Judge Allegra Collins, writing for the majority, said that the idea of holdover tenancies came about as a way to protect tenants from having their landlords abruptly dump them out into the streets. Such tenancies were never intended to prolong the existence of legal rights, such as a right of first refusal, which are unrelated to maintaining their presence in the property. Further, Collins wrote, extending the right of first refusal in such situations would make little sense since the landlord could simply evict the tenant first and then sell the property immediately thereafter.

“The terms of the Lease specifically did not provide for incorporation of the Right of First Refusal as the renewal terms were to be determined by the parties at least ninety days before the expiration of the first, seven-year lease period,” Collins wrote. “Accordingly, Defendants’ obligation to offer Plaintiffs the Right of First Refusal contained in the written Lease was no longer in effect when, approximately nine years thereafter, they were called upon to do so.”

Judge John Tyson dissented from the ruling, arguing that any questions about whether the right of first refusal should apply to the year-to-year tenancy or was a wholly independent, stand-alone agreement between the parties would rest upon the intent of the parties and thus would raise genuine issues of material fact that would entitle Jackson’s to a trial on the merits.

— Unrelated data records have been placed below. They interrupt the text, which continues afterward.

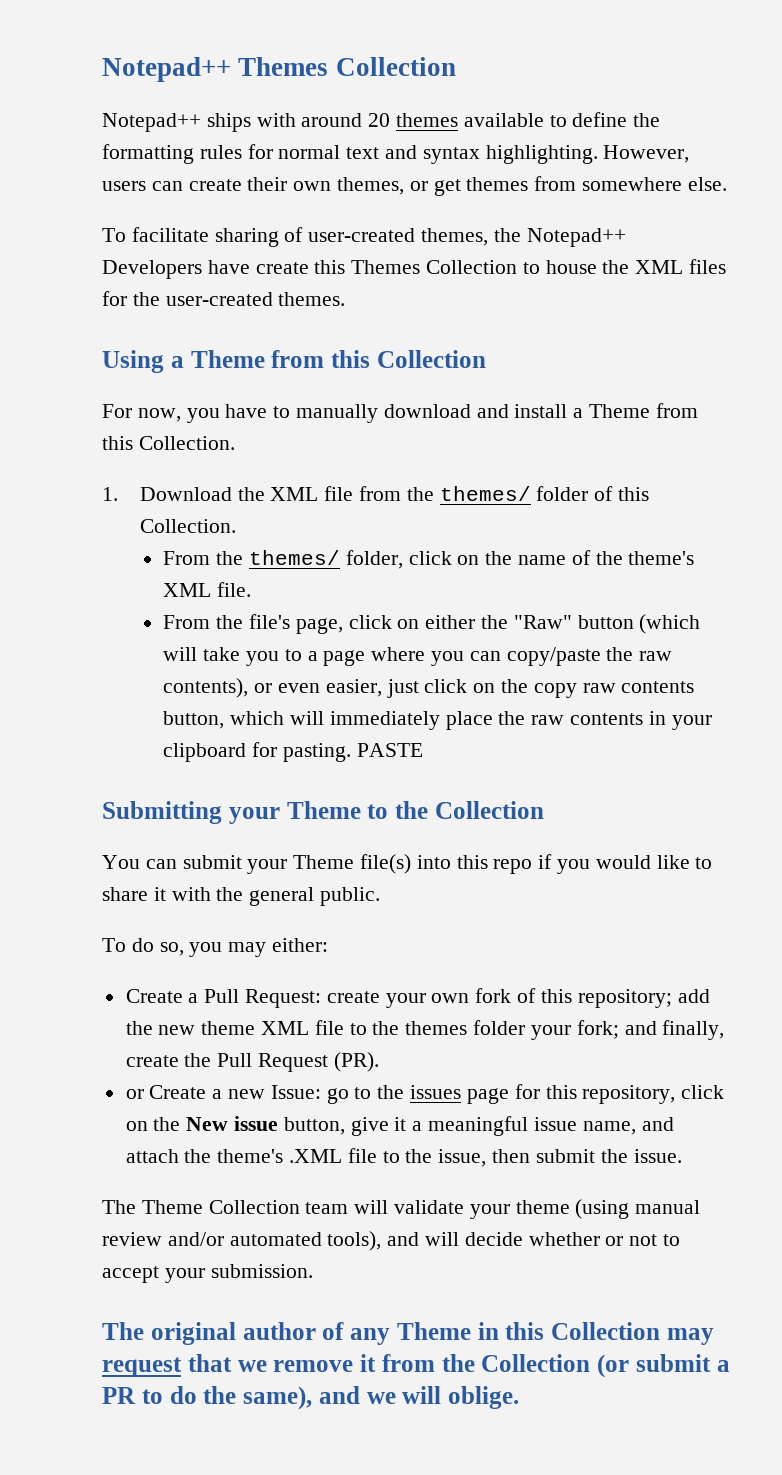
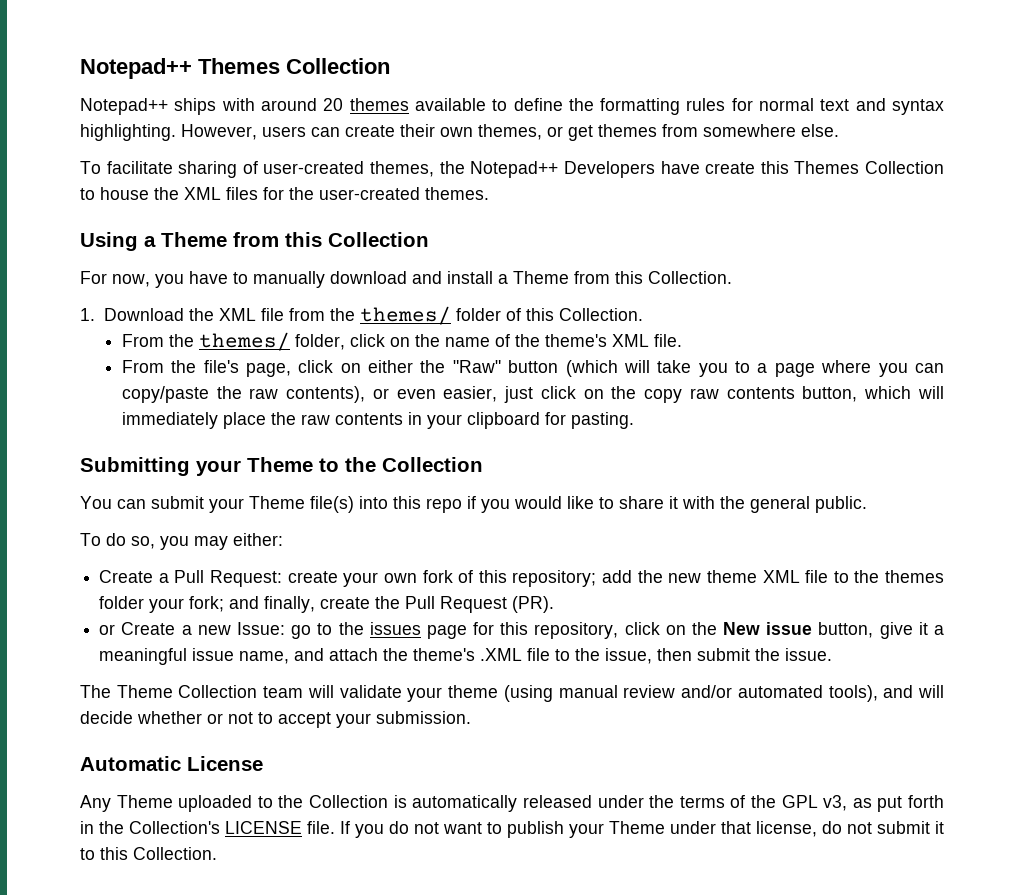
- PASTE
- The original author of any Theme in this Collection may request that we remove it from the Collection (or submit a PR to do the same), and we will oblige.
+ Automatic License
+ Any Theme uploaded to the Collection is automatically released under the terms of the GPL v3, as put forth in the Collection's LICENSE file. If you do not want to publish your Theme under that license, do not submit it to this Collection.

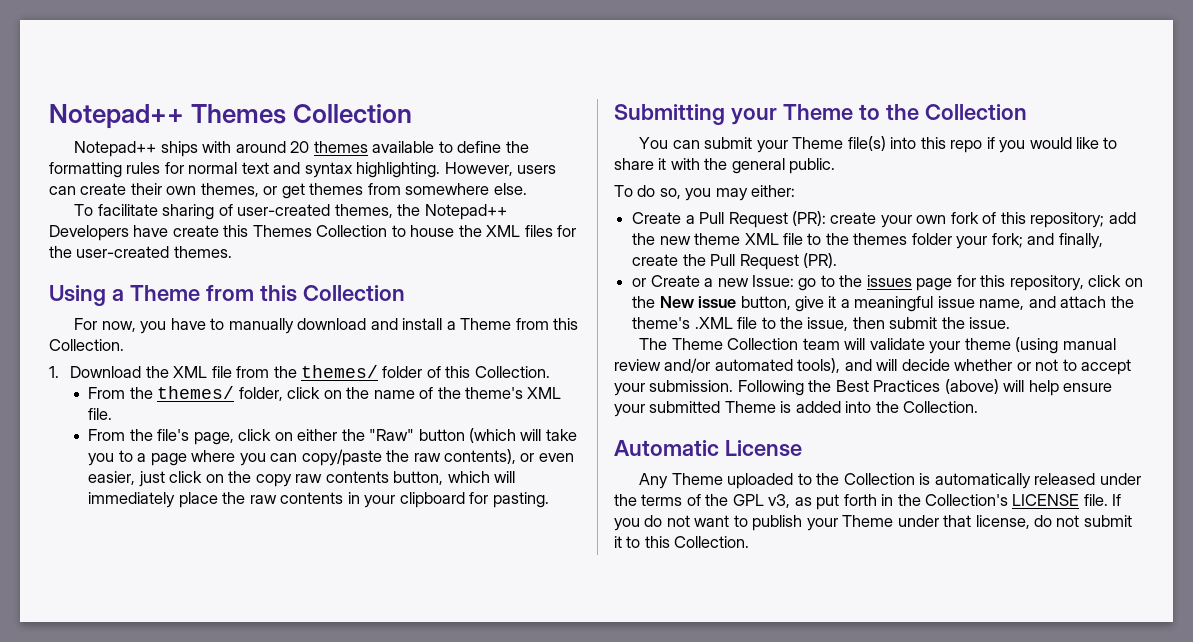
- Create a Pull Request: create your own fork of this repository; add the new theme XML file to the themes folder your fork; and finally, create the Pull Request (PR).
+ Create a Pull Request (PR): create your own fork of this repository; add the new theme XML file to the themes folder your fork; and finally, create the Pull Request (PR).
+ Following the Best Practices (above) will help ensure your submitted Theme is added into the Collection.

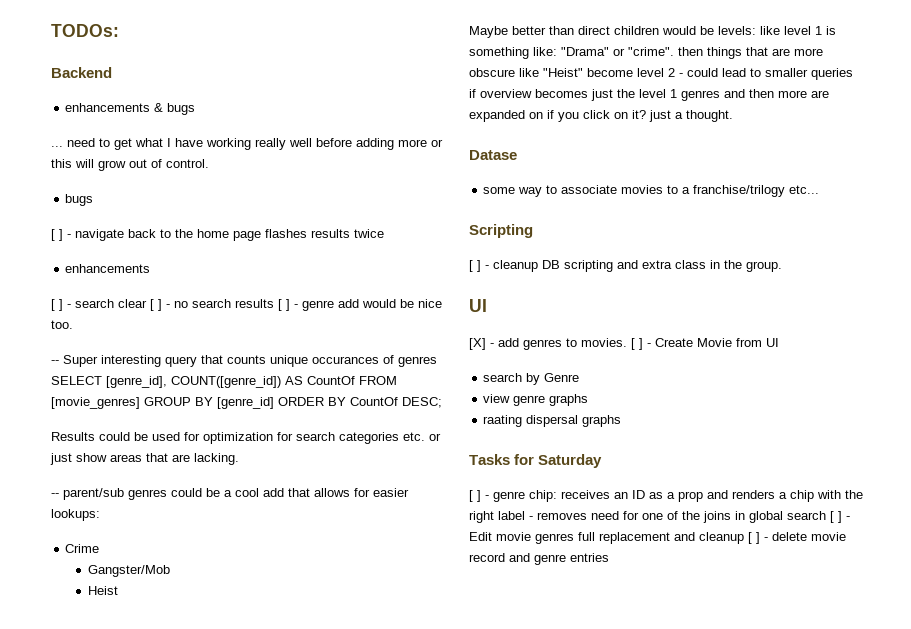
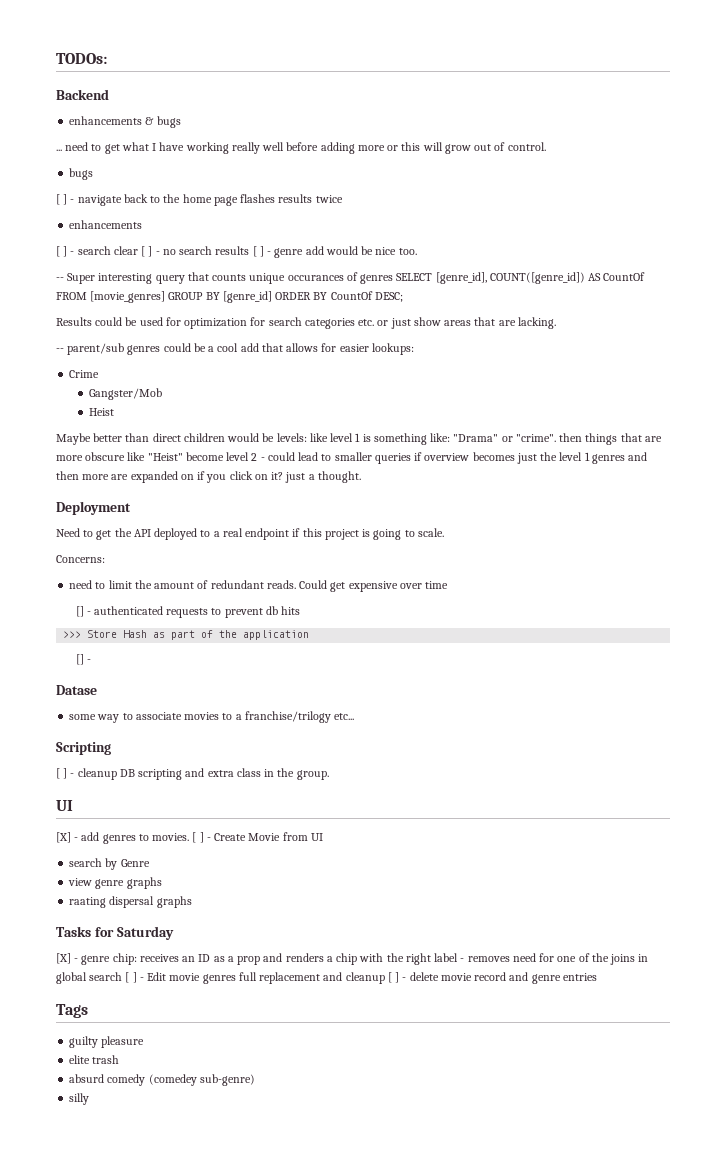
+ Deployment
+ Need to get the API deployed to a real endpoint if this project is going to scale.
+ Concerns:
+ need to limit the amount of redundant reads. Could get expensive over time
+ [] - authenticated requests to prevent db hits
+ >>> Store Hash as part of the application
+ [] -
- [ ] - genre chip: receives an ID as a prop and renders a chip with the right label - removes need for one of the joins in global search [ ] - Edit movie genres full replacement and cleanup [ ] - delete movie record and genre entries
+ [X] - genre chip: receives an ID as a prop and renders a chip with the right label - removes need for one of the joins in global search [ ] - Edit movie genres full replacement and cleanup [ ] - delete movie record and genre entries
+ Tags
+ guilty pleasure
+ elite trash
+ absurd comedy (comedey sub-genre)
+ silly

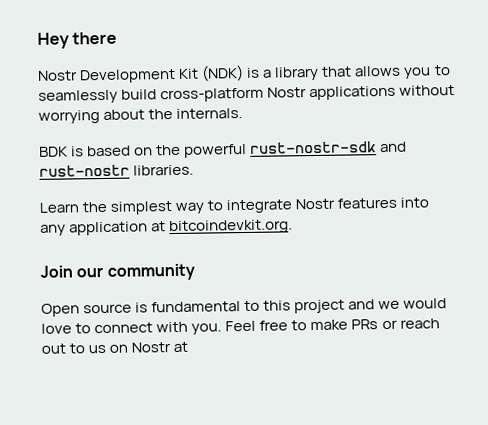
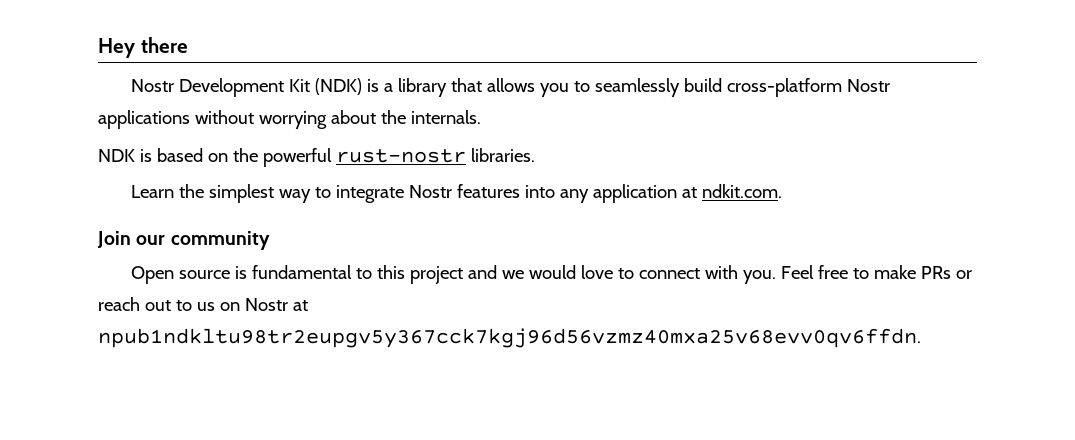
- BDK is based on the powerful rust-nostr-sdk and rust-nostr libraries.
+ NDK is based on the powerful rust-nostr libraries.
- Learn the simplest way to integrate Nostr features into any application at bitcoindevkit.org.
+ Learn the simplest way to integrate Nostr features into any application at ndkit.com.
- Feel free to make PRs or reach out to us on Nostr at
+ Feel free to make PRs or reach out to us on Nostr at npub1ndkltu98tr2eupgv5y367cck7kgj96d56vzmz40mxa25v68evv0qv6ffdn.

Diane Sherrill of Sylva represented Cogdill and Jackson’s. Sherrill said, and the court noted in its opinion, that although a majority of the states that have considered this issue have ruled the same way the North Carolina court did, other jurisdictions have been much divided on the question, and several states have held that rights of first refusal, or other purchase options, presumptively carry forward into holdover tenancies.

“It is a question of first impression, and because we had such a strong dissent we felt like there was probably quite a bit of debate over the decision, and obviously it opens up the door for us to go to the Supreme Court with it, which we’re still considering at this point,” Sherrill said.

Andrew Buckner, then of Coward, Hicks, & Siler in Sylva, represented the Balls and Sylva Supply Company. Buckner is now an assistant district attorney in Jackson County and could not be reached for comment on the decision.

The 32-page decision is Cogdill v. Sylva Supply Co. (Lawyers Weekly No. 011-109-19). The full text of the opinion is available online at nclawyersweekly.com.